Fix broken WAL delta after stream records abort by timvisee · Pull Request #7791 · qdrant/qdrant

timvisee · 2025-12-16T15:34:59Z

I suggest to review and merge this into #7787, so that we can merge the fix and test as a whole into dev. See the mentioned PR for more details on the actual bug.

This PR fixes the problem by taking a 'snapshot' of last seen clocks when the replica goes in any non-active state. When doing WAL delta recovery on the replica, we derive the recovery point from the snapshot rather than the actual latest clocks.

When the replica becomes active again we're sure it's in good state. Then the clocks snapshot is cleared.

Relevant test:

pytest tests/consensus_tests/test_shard_wal_delta_transfer.py -k test_abort_stream_records_breaks_wal_delta

All Submissions:

Contributions should target the dev branch. Did you create your branch from dev?
Have you followed the guidelines in our Contributing document?
Have you checked to ensure there aren't other open Pull Requests for the same update/change?

New Feature Submissions:

Does your submission pass tests?
Have you formatted your code locally using cargo +nightly fmt --all command prior to submission?
Have you checked your code using cargo clippy --all --all-features command?

Changes to Core Features:

Have you added an explanation of what your changes do and why you'd like us to include them?
Have you written new tests for your core changes, as applicable?
Have you successfully ran tests with your changes locally?

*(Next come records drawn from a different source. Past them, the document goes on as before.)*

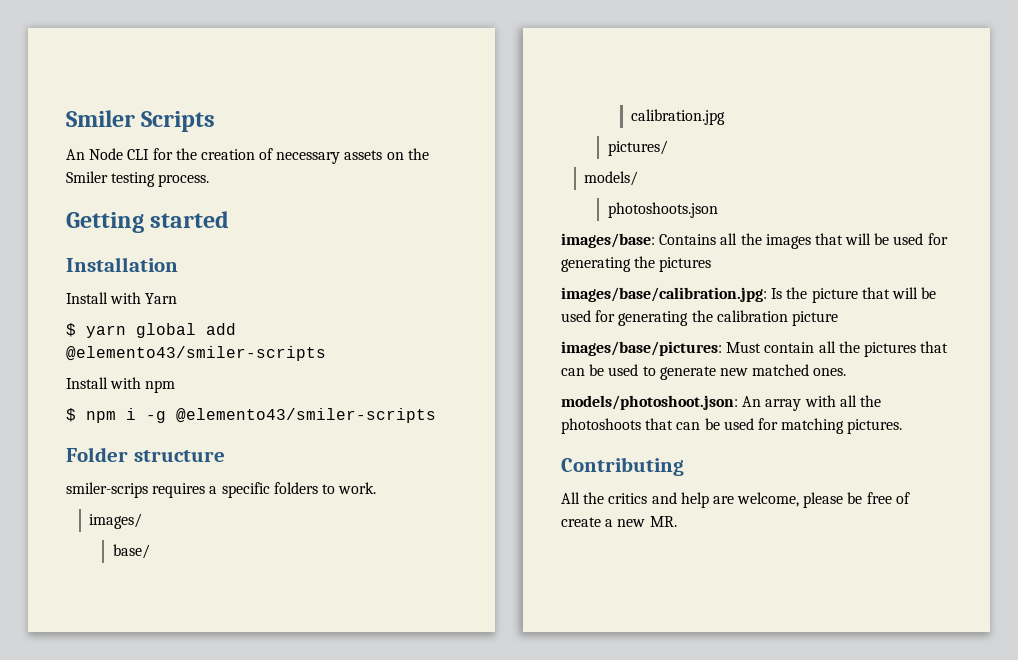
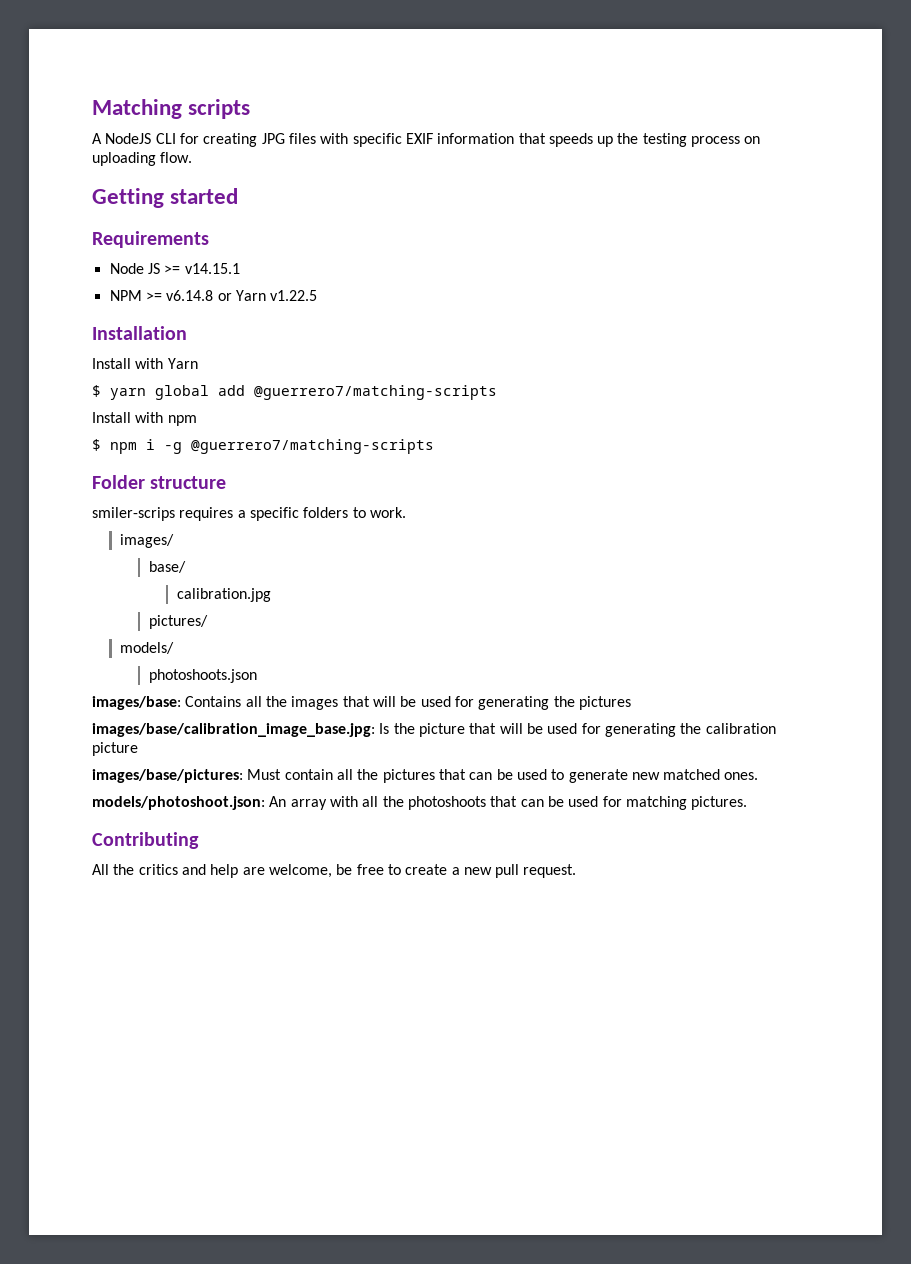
[66,110,216,132] [66,148,429,164] [66,171,210,187] [66,211,230,233] Smiler Scripts // An Node CLI for the creation of necessary assets on the Smiler testing process. // Getting started -> [92,99,251,119] [92,133,761,147] [92,152,193,166] [92,188,239,208] [92,231,209,248] [109,263,240,274] [109,290,318,301] Matching scripts // A NodeJS CLI for creating JPG files with specific EXIF information that speeds up the testing process on uploading flow. // Getting started // Requirements // Node JS >= v14.15.1 // NPM >= v6.14.8 or Yarn v1.22.5
[66,346,326,361] @elemento43/smiler-scripts -> [254,385,497,400] @guerrero7/matching-scripts
[176,408,436,423] @elemento43/smiler-scripts -> [191,439,434,454] @guerrero7/matching-scripts
[561,287,767,302] images/base/calibration.jpg: -> [92,723,375,737] images/base/calibration_image_base.jpg:
[803,492,844,508] please -> (332, 871) none
[895,492,910,504] of -> [387,864,401,875] to
[649,516,677,527] MR. -> [495,864,577,878] pull request.

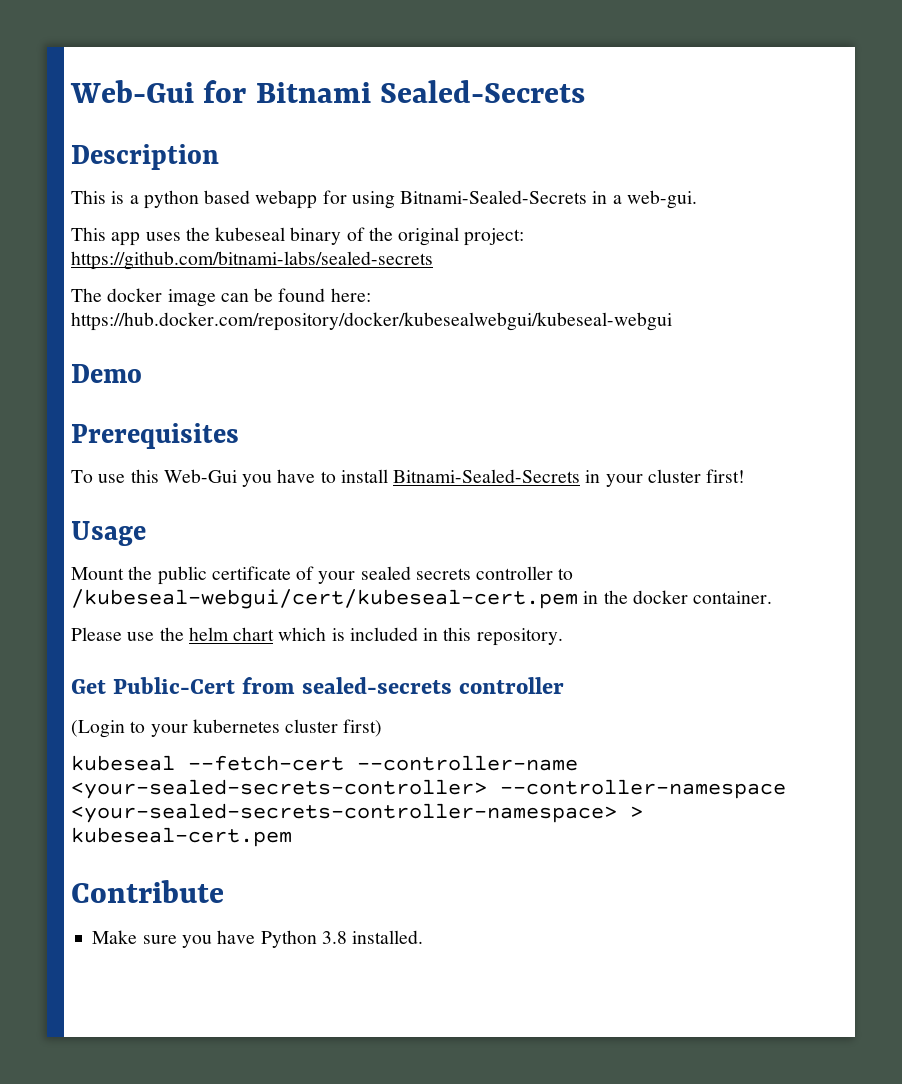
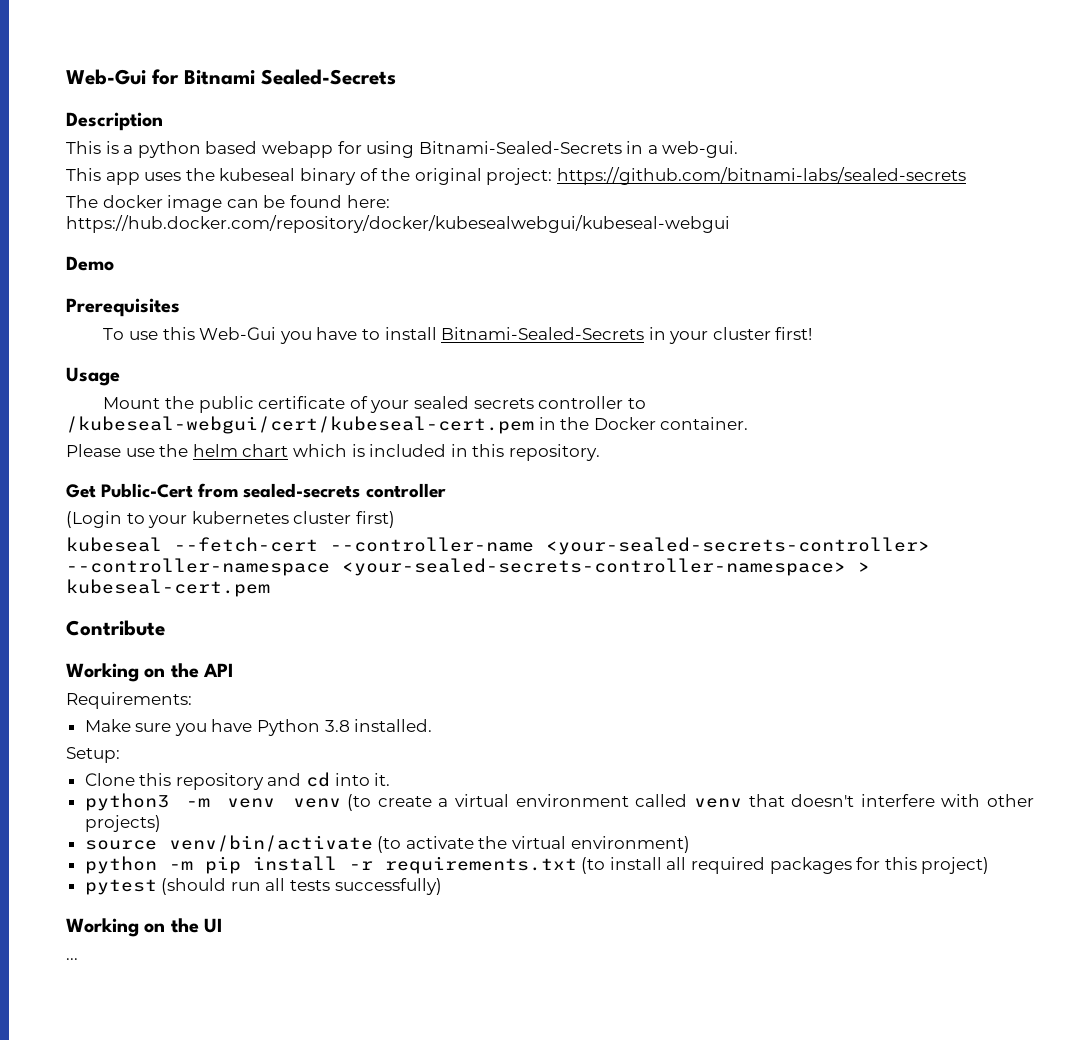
[632,590,688,604] docker -> [593,417,656,430] Docker
(224, 891) none -> [66,663,234,682] [66,692,192,709] // Working on the API // Requirements:
(424, 937) none -> [66,747,120,763] [84,772,391,790] [84,793,1035,811] [84,815,161,832] [84,835,690,853] [84,856,990,874] [84,878,442,895] [66,918,223,937] [66,958,78,960] // Setup: // Clone this repository and cd into it. // python3 -m venv venv (to create a virtual environment called venv that doesn't interfere with other projects) // source venv/bin/activate (to activate the virtual environment) // python -m pip install -r requirements.txt (to install all required packages for this project) // pytest (should run all tests successfully) // Working on the UI // ...

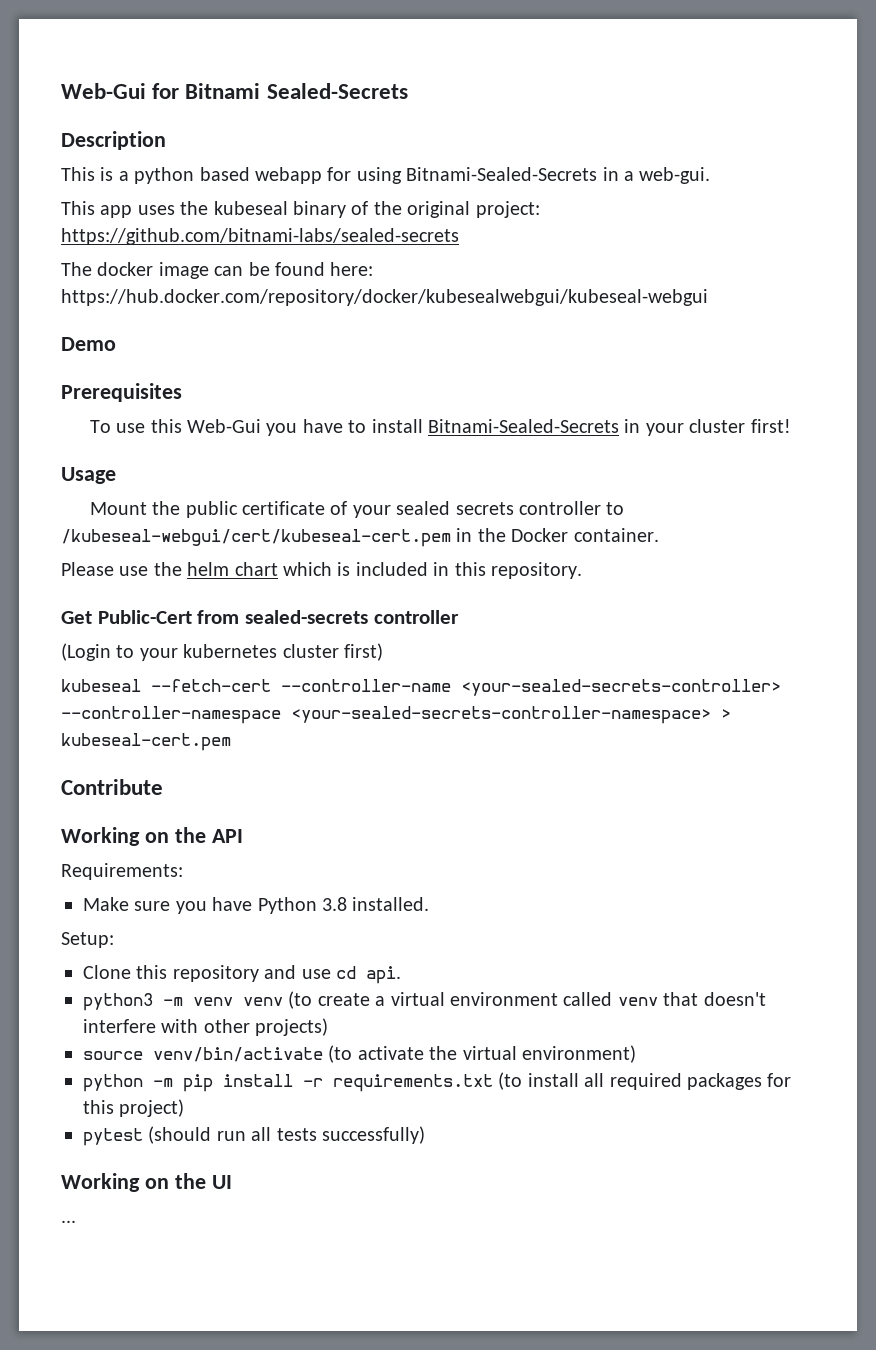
[306,772,391,787] cd into it. -> [301,966,401,984] use cd api.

timvisee · 2025-12-16T15:36:04Z

lib/collection/src/shards/local_shard/clock_map.rs

 #[serde(from = "ClockMapHelper", into = "ClockMapHelper")]
 pub struct ClockMap {
    clocks: HashMap<Key, Clock>,
-    /// Whether this clock map has changed since the last time it was persisted.
+    /// Optional snapshot with earlier version of clocks
+    snapshot: Option<HashMap<Key, Clock>>,
+    /// Whether this clock map has changed since the last time it was persisted
    changed: bool,
 }


Here I persist the optional snapshot together with regular clocks.

It took me a few iterations to finally land here. In my opinion this is the best approach because:

we prevent adding new files

we prevent conditional flushers

we now flush actual and snapshot clocks atomically

This greatly simplifies state handling. It also prevent any kind of desynchronization because all newest clocks are always persisted atomically.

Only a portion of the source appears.